Hide

Problem D
Forest Construction

Anton, a young mathematician, comes from the cold region that is northern Sweden. He likes it there, since there are a lot of trees. Lately, however, this has made him a bit sad, since he can’t see the forest because of all the trees. Therefore, he has asked you to construct a forest.

Since Anton is a mathematician, he doesn’t want just any forest – he wants a graph theoretical forest. A forest is a (possibly disconnected) graph without cycles – i.e., a union of disjoint trees.

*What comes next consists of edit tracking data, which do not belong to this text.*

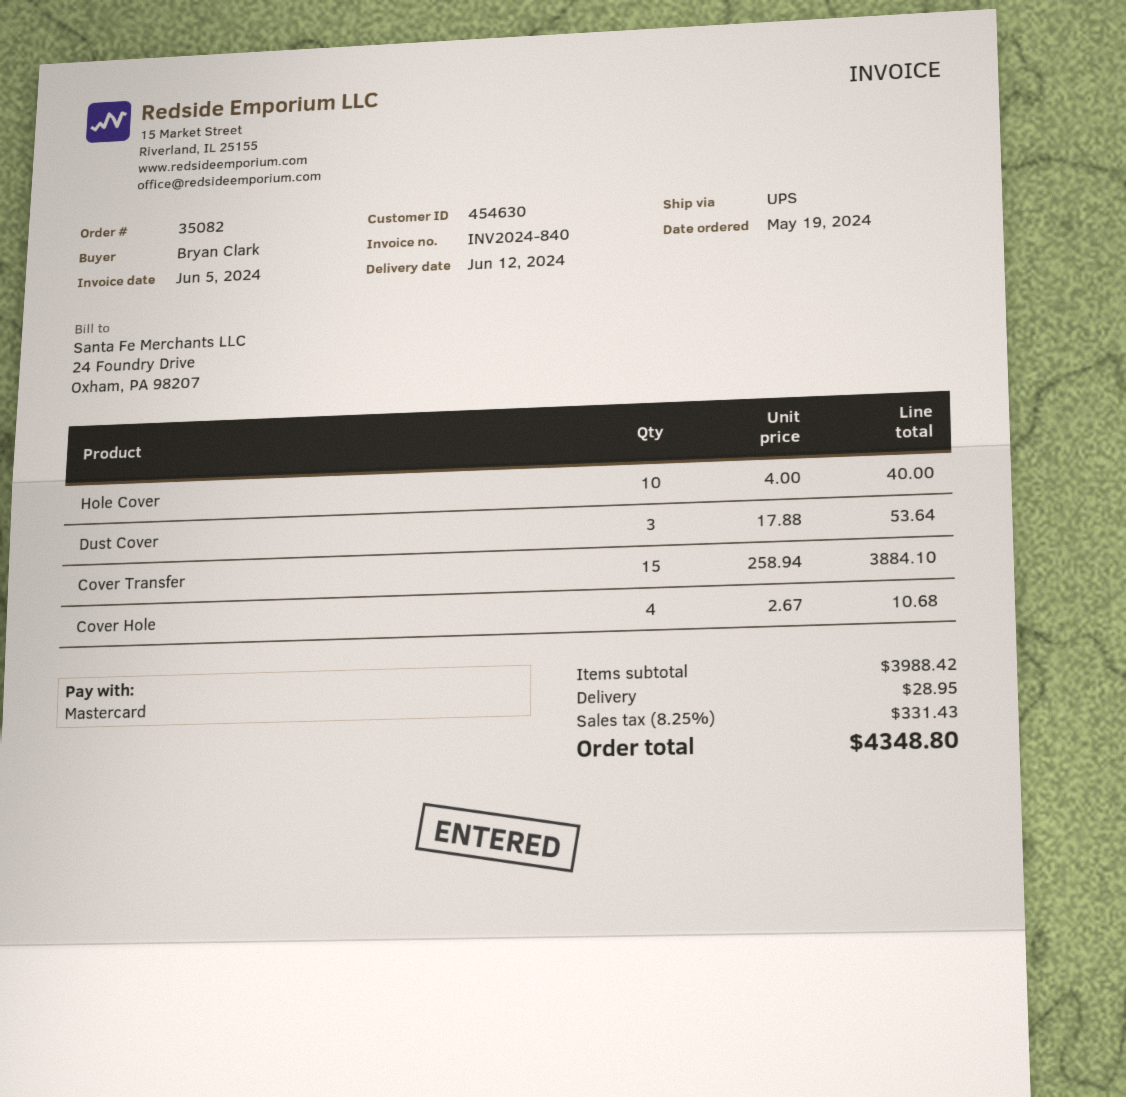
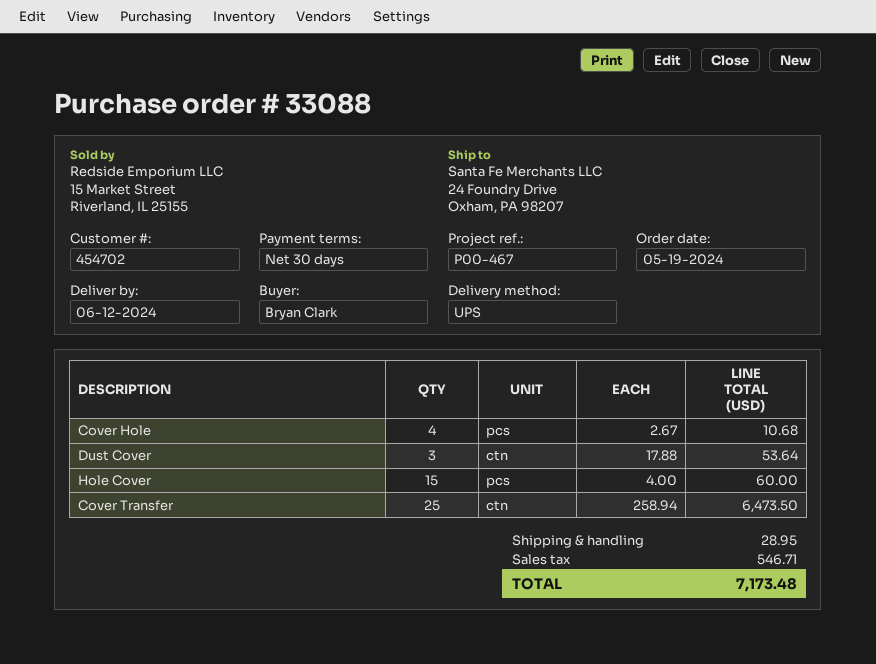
order number: 35082 -> 33088
customer number: 454630 -> 454702
Hole Cover: 10 x 4.00 = 40.00 -> 15 x 4.00 = 60.00
Cover Transfer: 15 x 258.94 = 3884.10 -> 25 x 258.94 = 6473.50
tax: 331.43 -> 546.71
total: 4348.80 -> 7173.48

Anton has already decided how many vertices he wants in his forest, as well as the degree of each vertex. Now, it is your task to construct a forest according to his wishes, or determine that no such forest exists.

Input

The first line of the input is a single integer $0 \le V \le 100$, the number of vertices in his forest.

The next line contains $V$ integers $d_1, d_2, \ldots , d_ V$ ($0 \le d_ i \le 100$ for all $i$). These are the degrees which Anton wants the vertices to have.

Output

The first line of output should be IMPOSSIBLE if it is impossible to construct such a forest.

Otherwise, the first line should be POSSIBLE. The next lines should then contain two integers $1 \le a, b \le V$ each, denoting an edge between vertices $a$ and $b$. Note that the vertex with number $a$ must have exactly degree $d_ a$, i.e. the ordering of the vertices is important.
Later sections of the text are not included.